According to a significant new Microsoft survey, managers and employees have fundamentally different opinions about productivity when working from home. Bosses question whether remote work is equally productive as being in the office.
While 87 per cent of employees believed that working from home increased their productivity, 80 per cent of managers didn’t agree. In 11 different countries, the survey questioned more than 20,000 employees.
Satya Nadella, the CEO of Microsoft, told the BBC that this tension needed to be resolved because it was unlikely that workplaces would ever return to their pre-pandemic working practices.
“We have to get past what we describe as ‘productivity paranoia’, because all of the data we have that shows that 80% plus of the individual people feel they’re very productive – except their management thinks that they’re not productive.
“That means there is a real disconnect in terms of the expectations and what they feel.”
Employers were reportedly struggling with what Nadella and Ryan Roslansky, the CEO of Microsoft-owned LinkedIn, called “possibly the biggest shift in working patterns in history.”
During the pandemic, there were many more fully remote jobs posted on LinkedIn than ever before, but Mr. Roslansky said data suggested that kind of position may have reached its peak.
About 2 per cent of the 14 or 15 million job listings that are typically active on LinkedIn involved remote work before the pandemic, he told the BBC. That was 20 per cent a few months ago, but it has since decreased to 15 per cent this month.
Employers are having to work harder to find, motivate, and retain staff during a severe labor shortage. Nadella claims that even Microsoft itself falls under this.
“We had 70,000 people who joined Microsoft during the pandemic, they sort of saw Microsoft through the lens of the pandemic. And now when we think about the next phase, you need to re-energize them, re-recruit them, help them form social connections.”
Regularly, Microsoft employees are permitted to work from home up to 50% of the time. Anything beyond that necessitates management approval or a switch to part-time employment.
Some businesses have had trouble implementing new working practices and standards.

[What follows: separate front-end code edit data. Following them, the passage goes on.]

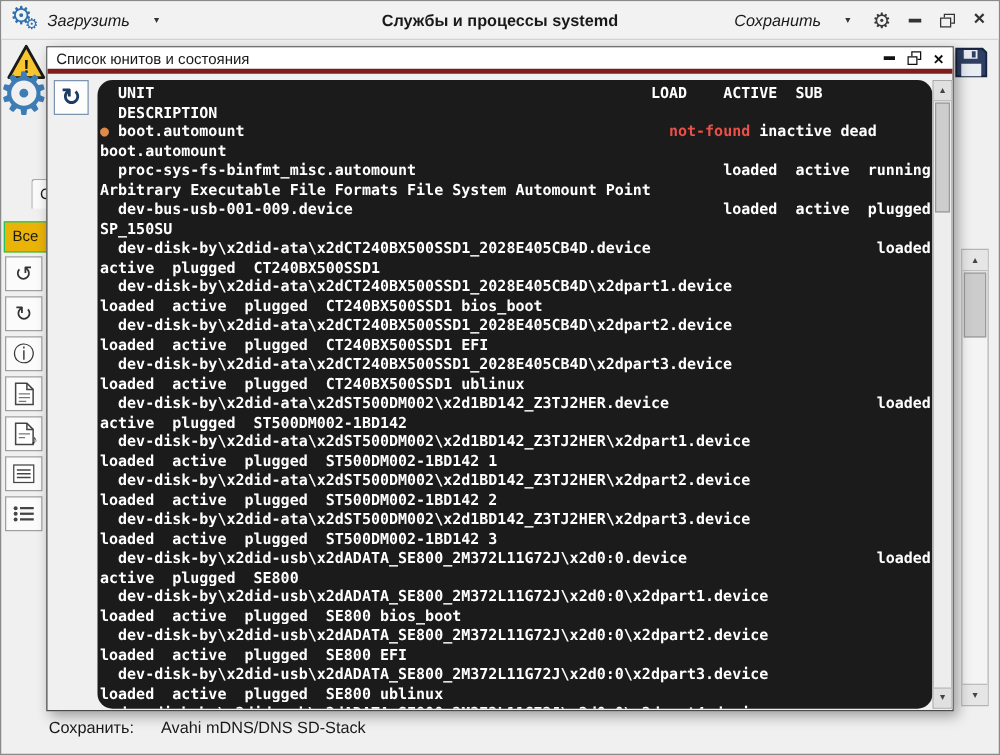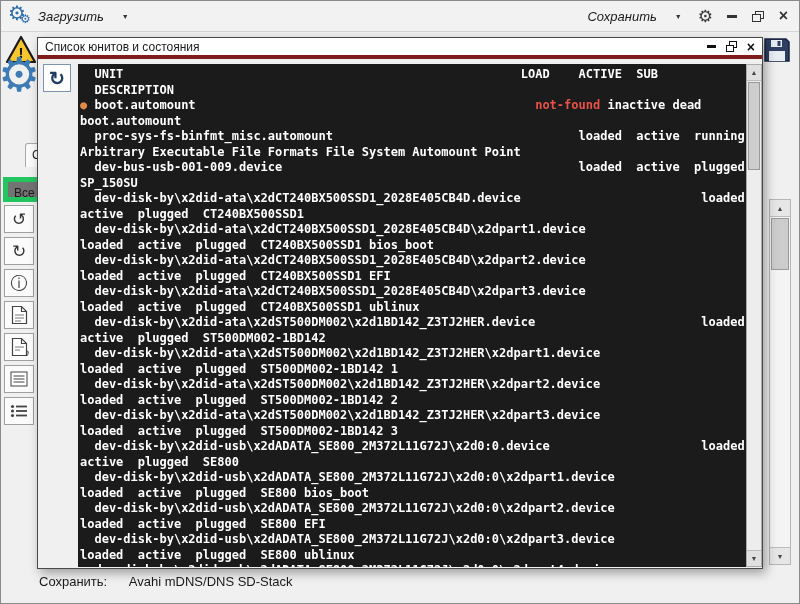--- a/index.html
+++ b/index.html
@@ -83,6 +83,7 @@
       <span>Загрузить</span>
       <span class="dd">▼</span>
     </div>
+    <div class="win-title">Службы и процессы systemd</div>
     <div class="tb-right">
       <div class="tool-btn">
         <span>Сохранить</span>

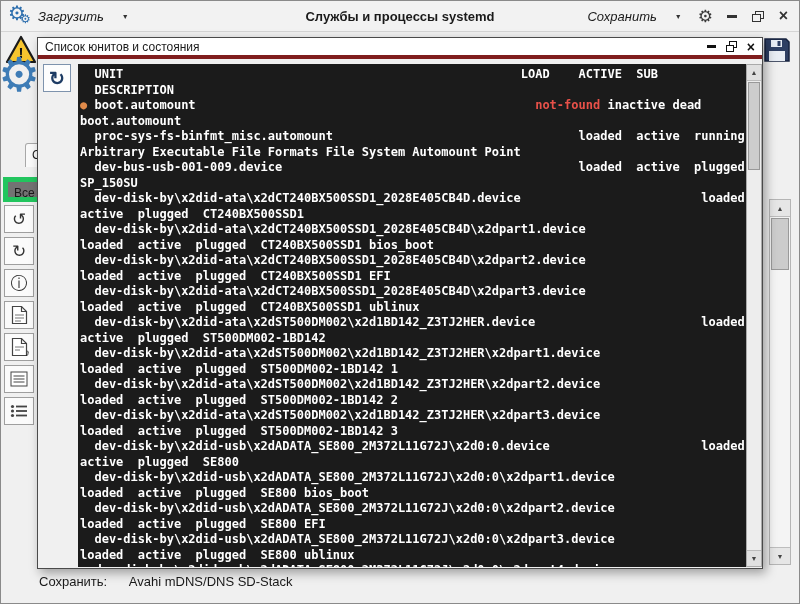--- a/index.html
+++ b/index.html
@@ -61,7 +61,7 @@
                display:flex;align-items:center;justify-content:center;font-size:19px;font-weight:bold;color:#1d3b63;box-sizing:border-box;}
   .terminal{position:absolute;left:40px;top:5px;width:668px;height:503px;overflow:hidden;white-space:pre;
             font-family:"DejaVu Sans Mono",monospace;font-size:12px;line-height:15.5px;font-weight:bold;
-            padding:3px 0 0 2px;box-sizing:border-box;}
+            padding:3px 0 0 2px;box-sizing:border-box;border-radius:12px;}
   .dlg-sb{position:absolute;left:708px;top:5px;width:16px;height:503px;background:#ededed;border:1px solid #aaa;box-sizing:border-box;}
   .dlg-sb .sb-up{position:absolute;left:0;top:0;width:14px;height:15px;background:#e0e0e0;border-bottom:1px solid #bbb;
                  font-size:7px;color:#444;display:flex;align-items:center;justify-content:center;}

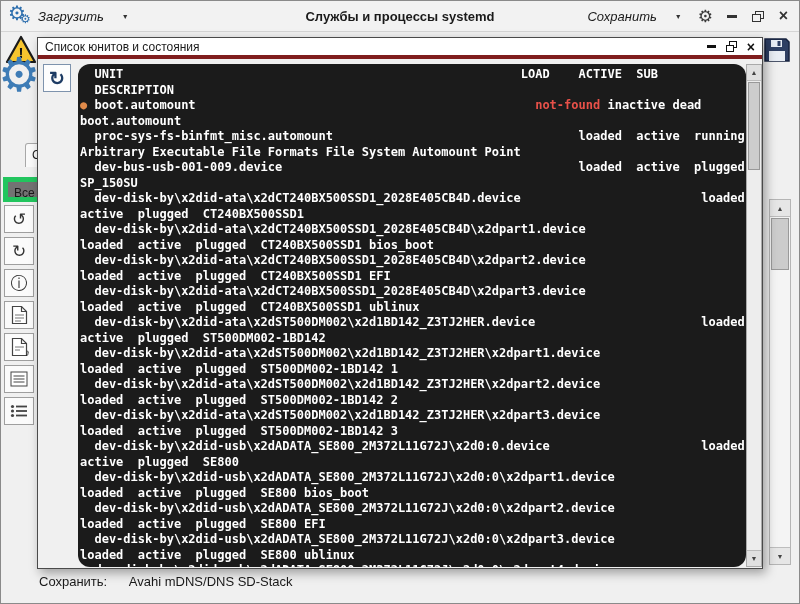--- a/index.html
+++ b/index.html
@@ -28,7 +28,7 @@
   .big-gear{position:absolute;left:-3px;top:50px;font-size:47px;line-height:47px;color:#3e7cb6;}
   .bg-tab{position:absolute;left:24px;top:142px;width:52px;height:24px;background:#fafafa;border:1px solid #a8a8a8;
           border-bottom:none;border-radius:3px 3px 0 0;font-size:12px;padding:4px 0 0 6px;box-sizing:border-box;}
-  .filter-box{position:absolute;left:2px;top:176px;width:52px;height:25px;background:#737373;border:5px solid #22c55e;
+  .filter-box{position:absolute;left:2px;top:176px;width:52px;height:25px;background:#eab308;border:1px solid #22c55e;
           font-size:12px;padding:4px 0 0 6px;box-sizing:border-box;}
   .side-col{position:absolute;left:3px;top:204px;display:flex;flex-direction:column;gap:4px;}
   .side-btn{width:30px;height:28px;background:#fbfbfb;border:1px solid #9f9f9f;display:flex;align-items:center;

In contrast to Tesla CEO Elon Musk, who demanded 40 hours a week in the office in an email that stated: “If you don’t show up, we will assume you have resigned,” there has been resistance at Apple to calls to return to the office three days a week beginning in September.
Since the beginning of the pandemic, an unprecedented number of people have also changed jobs. Workers born after 1997 (referred to as Generation Z) are nearly twice as likely to change jobs, a phenomenon Microsoft has dubbed “the great reshuffle.”
“At the peak of our ‘great reshuffle’ we saw a year-on-year increase of 50% of LinkedIn members changing jobs. Gen Z was at 90%,” the report said.
According to LinkedIn’s CEO, Generation Z will make up about 30% of the workforce by 2030, so managers must comprehend them.
Microsoft has new products that are intended to help with this potential mismatch in expectations, as you might expect, in addition to its new observations. It aims to give younger employees of businesses a sense of inclusion and the capacity to learn within an organization, much like older employees did.
To ring in a new world of work, which employers in particular are finding difficult to navigate, its new Viva software, for instance, allows direct contact with senior managers, online teaching, and a channel to share personal photos. It functions somewhat like a company intranet site with bells on.